BACA JUGA:Saldo DANA Kaget 800 Ribu Rupiah Dibagi Gratis Per 24 Oktober 2025, Bermodal Kuota Kamu Bisa Dapat!
BACA JUGA:Koleksi 58 Medali, Ketua KONI OKI Optimis Target 5 Besar Tercapai
DPR RI menjelaskan bahwa keadilan dan efisiensi birokrasi menjadi dua fokus utama dalam revisi kali ini.
Selain menata sistem keuangan ASN, revisi juga akan memperbaiki mekanisme rekrutmen dan pembinaan karier.
Seluruh langkah itu diarahkan untuk membangun birokrasi yang solid dan setara di seluruh Indonesia.
Tak ada lagi istilah “ASN pusat lebih beruntung daripada ASN daerah.”
BACA JUGA:Gubernur Herman Deru Tegaskan Komitmen Dukung Pembangunan Jalan Khusus Batubara di Sungai Lilin
BACA JUGA:Resmi jadi ASN, 400 PPPK Kemenag Sumsel Diminta Tingkatkan Kinerja
Publik menyambut positif langkah DPR RI ini khususnya mereka yang baru saja dilantik menjadi PPPK.

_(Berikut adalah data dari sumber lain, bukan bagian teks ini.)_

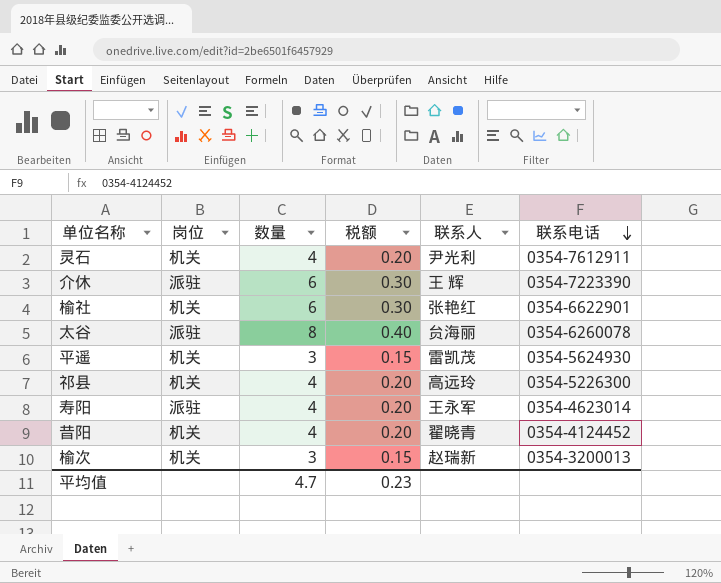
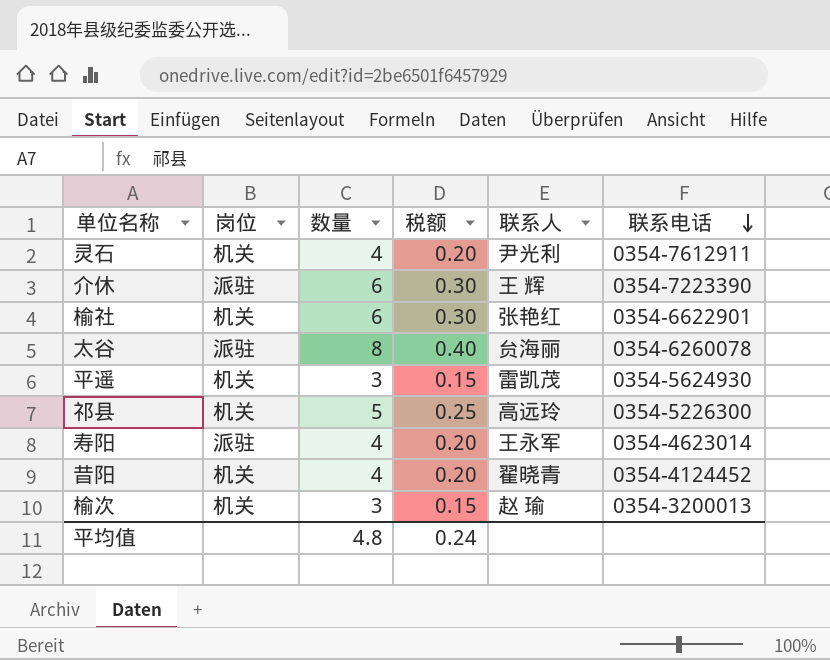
祁县 | 数量: 4 -> 5
祁县 | 税额: 0.20 -> 0.25
榆次 | 联系人: 赵瑞新 -> 赵 瑜
平均值 | 数量: 4.7 -> 4.8
平均值 | 税额: 0.23 -> 0.24

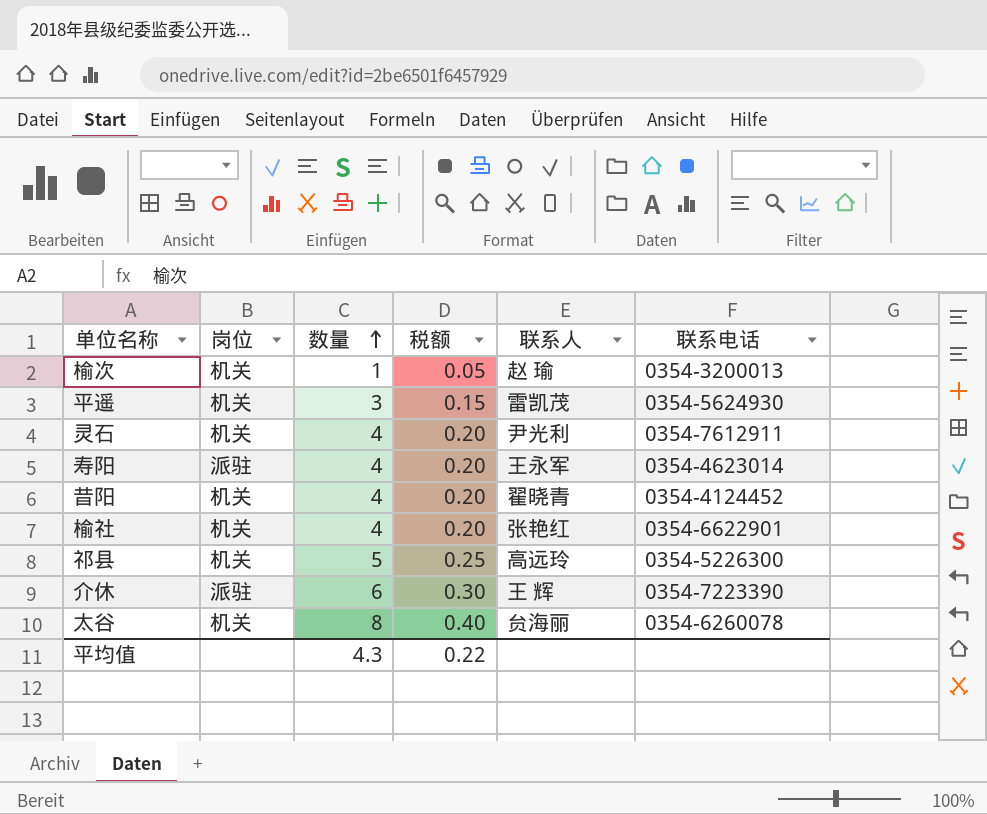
row order: 联系电话 descending -> 数量 ascending
榆次 | 数量: 3 -> 1
榆次 | 税额: 0.15 -> 0.05
榆社 | 数量: 6 -> 4
榆社 | 税额: 0.30 -> 0.20
太谷 | 岗位: 派驻 -> 机关
平均值 | 数量: 4.8 -> 4.3
平均值 | 税额: 0.24 -> 0.22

Banyak PPPK di berbagai wilayah menyampaikan harapan agar kebijakan ini benar-benar berpihak pada mereka.
Di sisi lain, kepala daerah berharap pemerintah pusat memberikan dukungan anggaran yang realistis.
Tanpa intervensi kebijakan nasional, kesenjangan ASN diprediksi akan terus melebar.
BACA JUGA:Gubernur Herman Deru Ajak Santri jadi Agen Perubahan dan Penjaga Nilai Kebangsaan
BACA JUGA:Bupati Muba Resmikan Program Digitalisasi dan Klinik Usaha di MPP Sekayu
Jika revisi UU ASN 2025 disahkan, maka Indonesia akan memasuki era baru kepegawaian yang lebih inklusif dan merata.